#### Supplied material ####
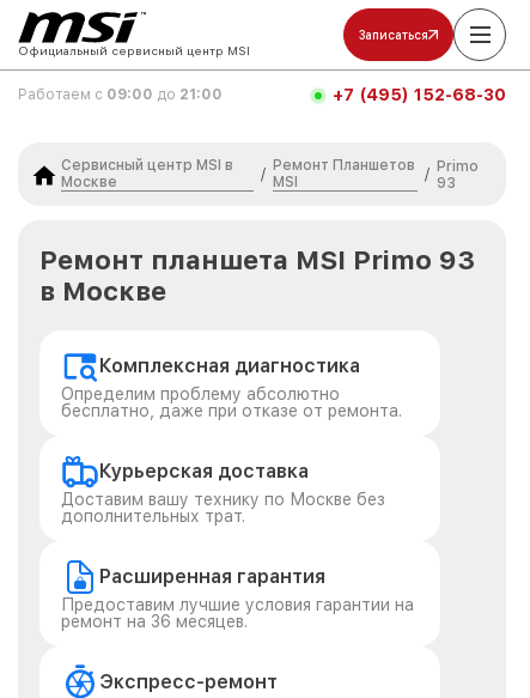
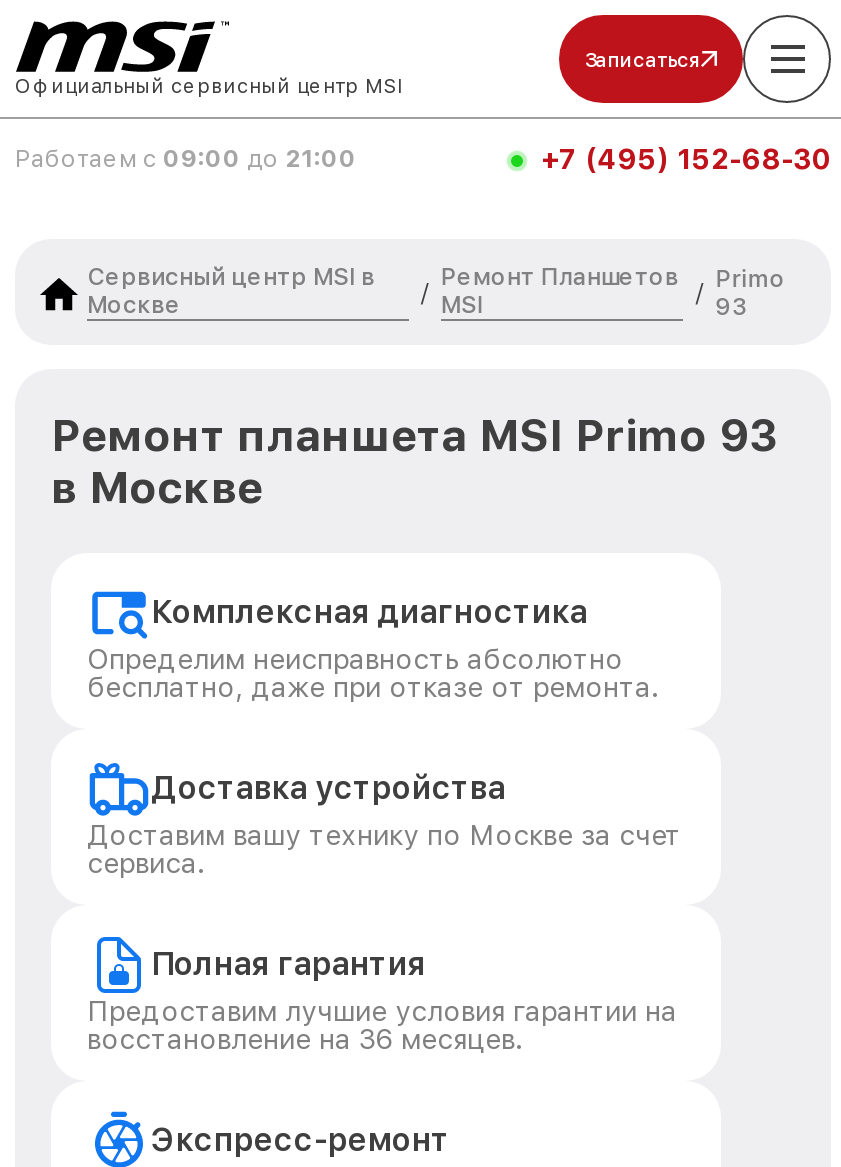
[61,384,340,403] Определим проблему абсолютно -> [87,643,623,675] Определим неисправность абсолютно
[61,460,385,526] Курьерская доставка | Доставим вашу технику по Москве без | дополнительных трат. -> [87,769,681,879] Доставка устройства | Доставим вашу технику по Москве за счет | сервиса.
[99,565,325,588] Расширенная гарантия -> [151,945,425,983] Полная гарантия
[61,612,248,631] ремонт на 36 месяцев. -> [87,1023,521,1055] восстановление на 36 месяцев.

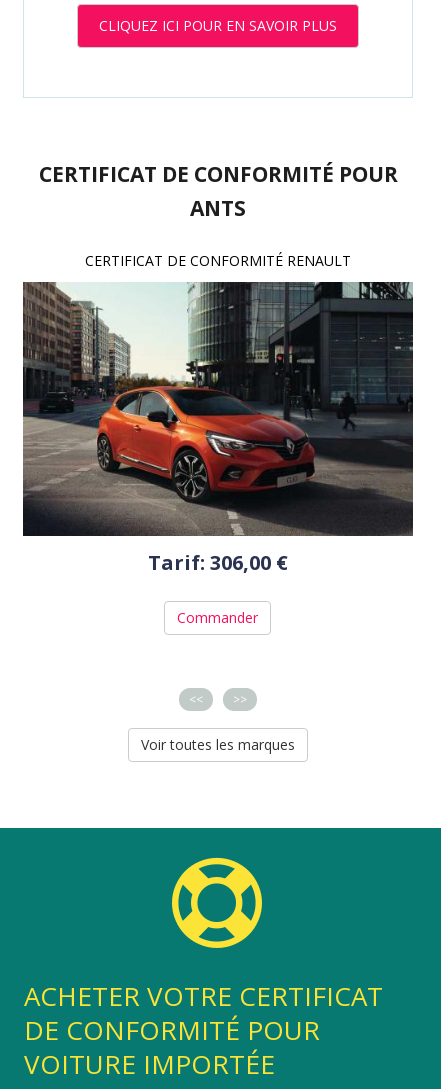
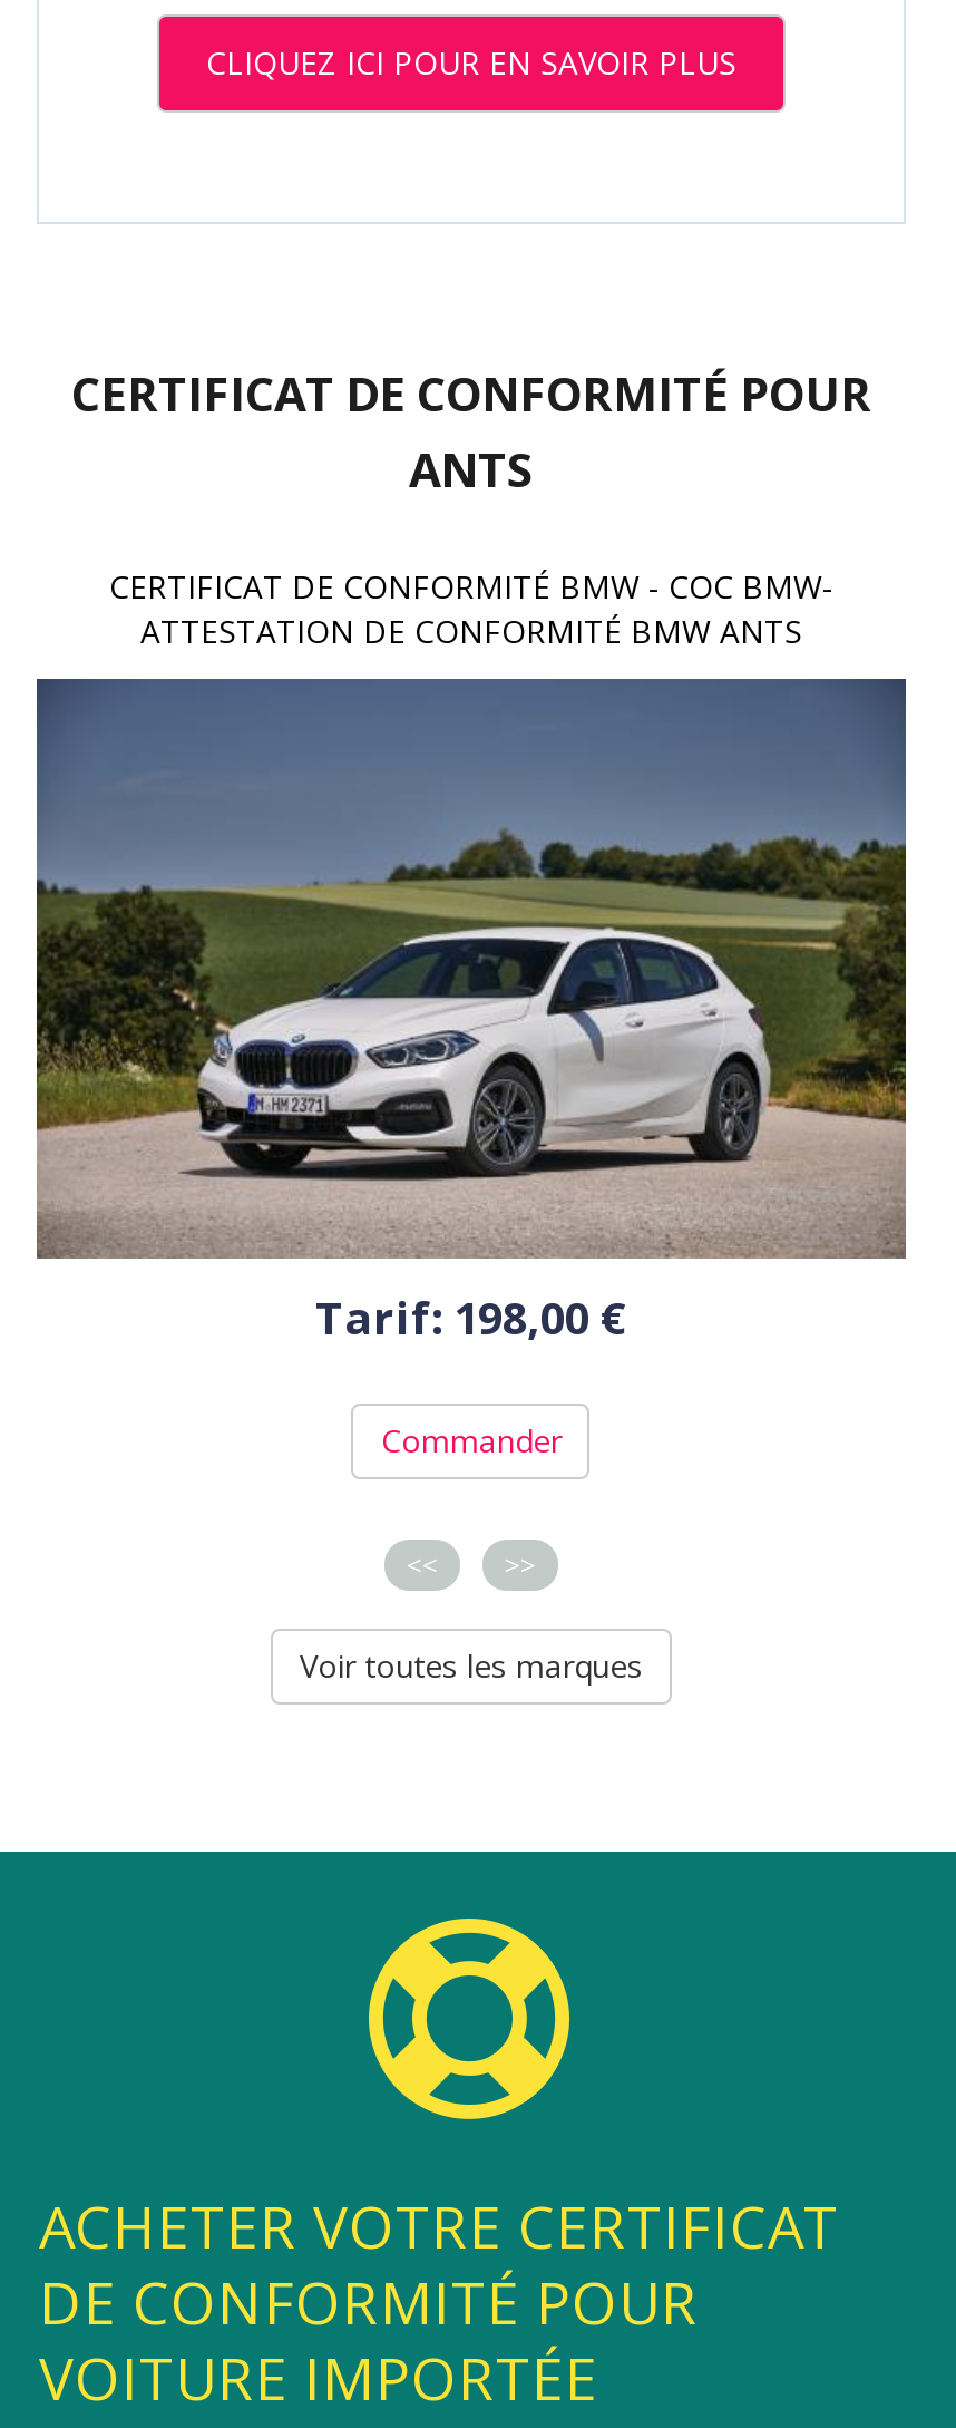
[85,251,351,270] CERTIFICAT DE CONFORMITÉ RENAULT -> [109,565,833,652] CERTIFICAT DE CONFORMITÉ BMW - COC BMW- | ATTESTATION DE CONFORMITÉ BMW ANTS
[23,281,413,576] [image] | Tarif: 306,00 € -> [35,677,908,1348] [image] | Tarif: 198,00 €
moved [178,608,258,626] -> [381,1419,562,1461]: Commander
####
[Description of the task]:
From the line containing "[61,612,248,631] ремонт на" to the end of the listing, restate each line word for word and nothing more; the pictures stay out.

[Written solution]:
[61,612,248,631] ремонт на 36 месяцев. -> [87,1023,521,1055] восстановление на 36 месяцев.

[85,251,351,270] CERTIFICAT DE CONFORMITÉ RENAULT -> [109,565,833,652] CERTIFICAT DE CONFORMITÉ BMW - COC BMW- | ATTESTATION DE CONFORMITÉ BMW ANTS
[23,281,413,576] [image] | Tarif: 306,00 € -> [35,677,908,1348] [image] | Tarif: 198,00 €
moved [178,608,258,626] -> [381,1419,562,1461]: Commander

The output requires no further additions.